国税庁が公表した所得税調査の実績報告によると、2017年7月からの1年間の実地調査7万2953件のうち、申告漏れなどの非違が見つかったのは6万338件で、調査を受けた人の8割以上が何らかの問題点を指摘されました。近年は仮想通貨や民泊に絡んだ税逃れなど、新しい形の事例も報告されています。厳しい調査の末にどのような申告漏れがばれてしまったのか、仮想通貨と民泊が絡むふたつの不正事例を紹介します。
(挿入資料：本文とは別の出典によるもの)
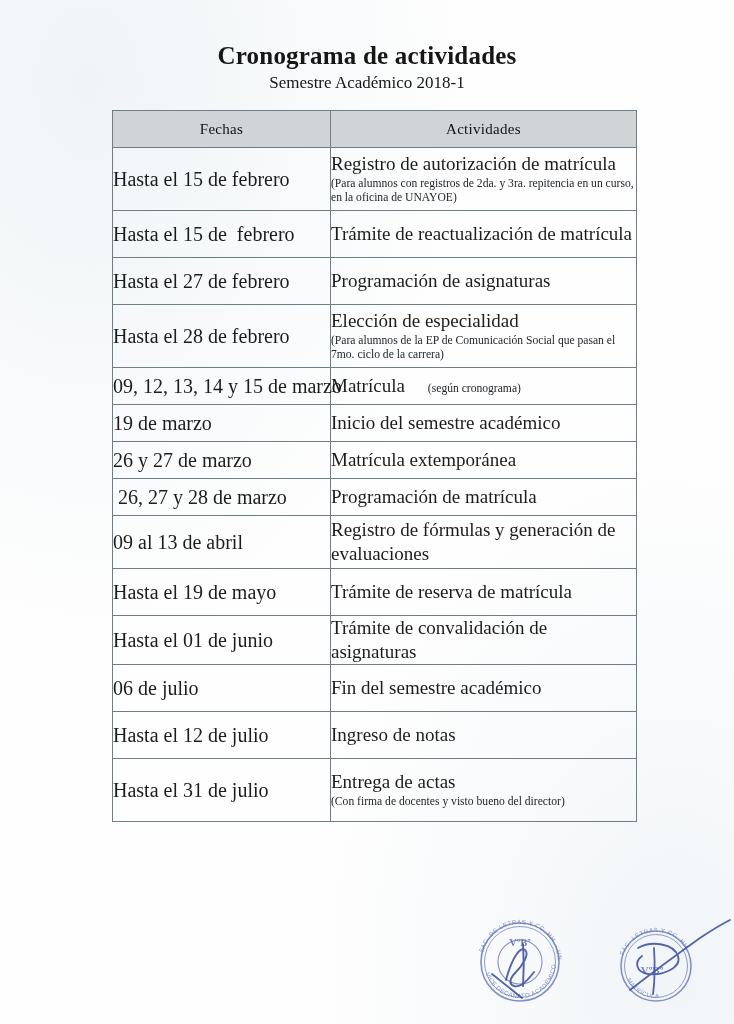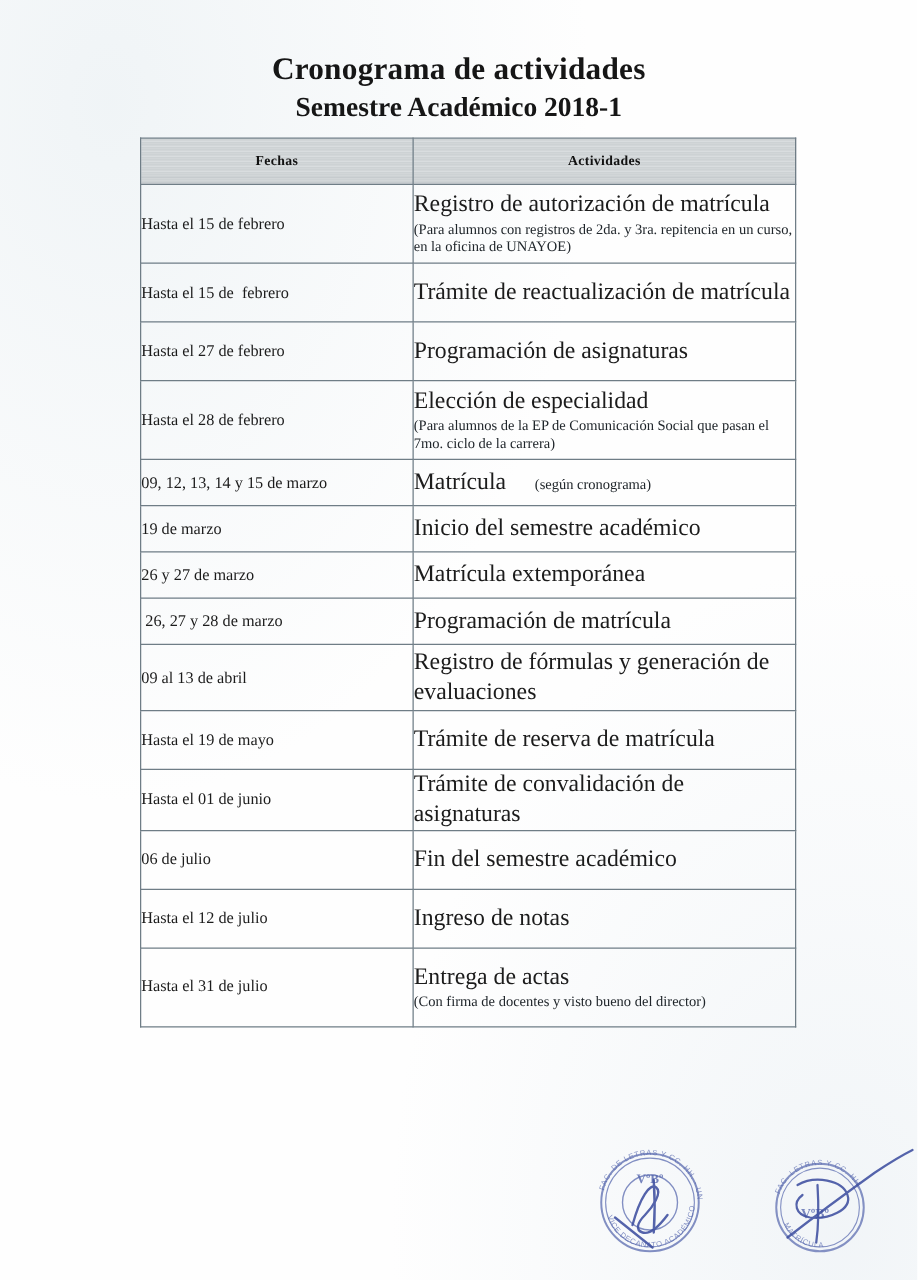"Semestre Académico 2018-1" .doc-subtitle { font-size: 22px -> 17px; font-weight: bold -> normal }
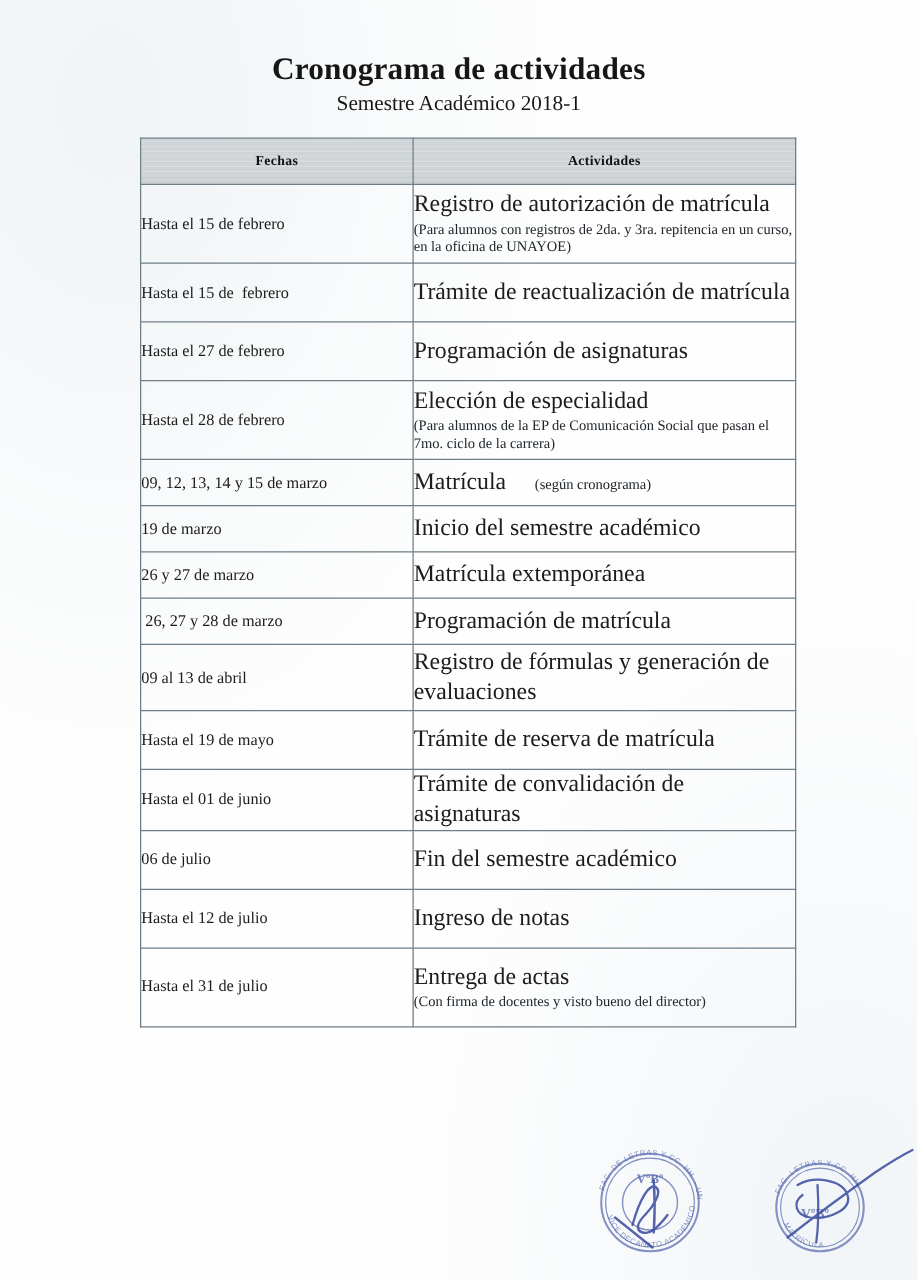"Fechas" table.sched thead th { font-size: 11px -> 15px; font-weight: bold -> normal }
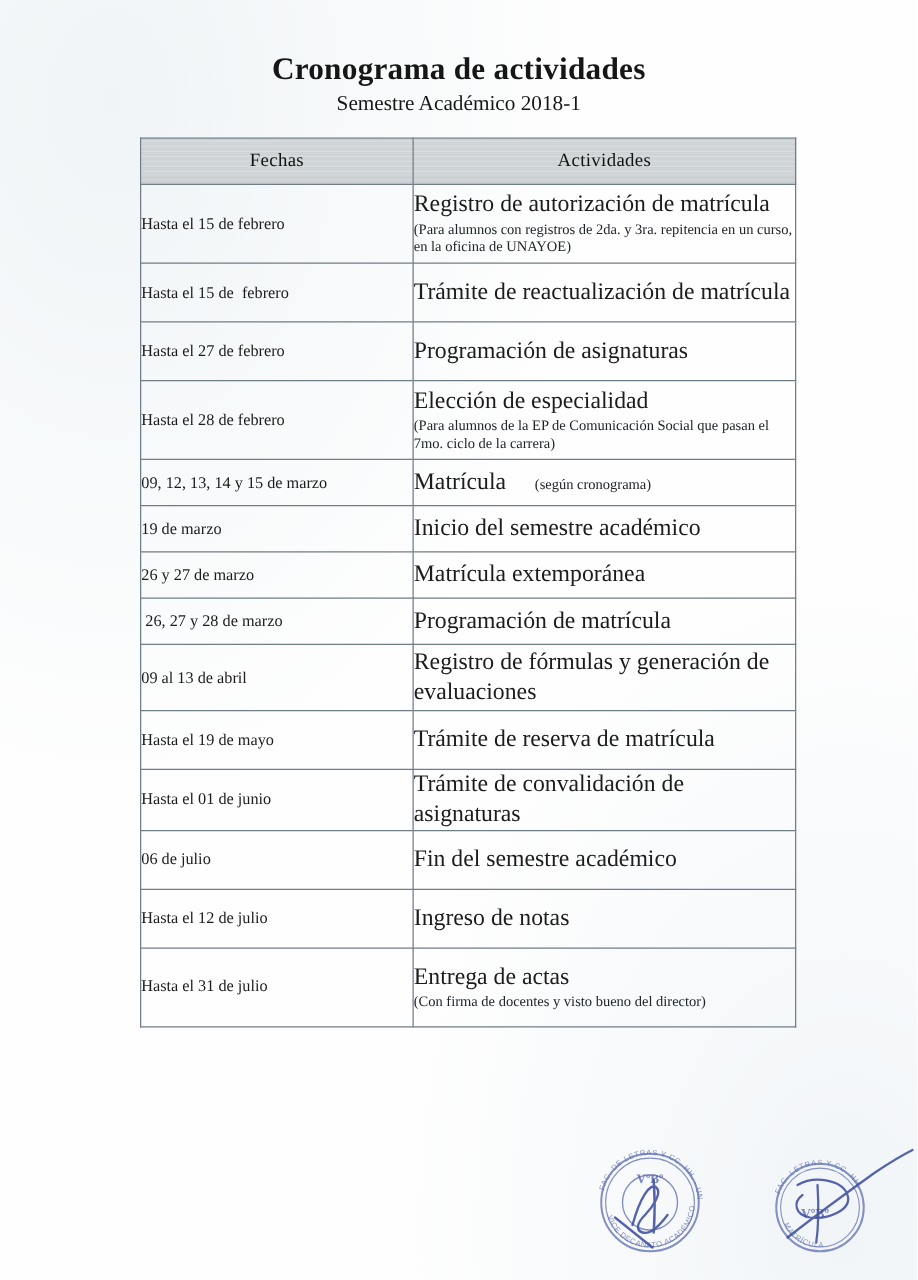"Hasta el 15 de febrero" .cell-fecha { font-size: 13px -> 20px }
 会社員Aは多数の仮想通貨取引所に自分名義と妻名義の口座を開設し、自分で開発した自動売買プログラムを利用して多額の利益を得ていました。その儲けを確定申告期には申告せず、期限後になって修正申告。しかしその所得は儲けの一部に過ぎず、自分名義の取引の一部と妻名義の口座での取引の全ての利益は隠していたところ、追徴課税を受けました。申告漏れ所得金額は1年で5千万円。加算税込みの追徴税額2400万円。

 また、会社員Bは所有物件や賃貸物件を民泊専門の国外ウェブサイトにアップし、主に外国人に貸し出し、国外の民泊仲介業者経由で宿泊料を受け取っていました。毎年、給与所得のほかに少額または赤字の不動産所得を申告していたものの、その不動産所得は民泊収入の一部に過ぎませんでした。顧問税理士には民泊による年間収入金額より過少になる賃貸契約書を渡し、民泊収入の存在を把握させないようにしていたそうです。申告漏れ所得金額は5年で2600万円。加算税込みの追徴税額700万円(重加算税あり)。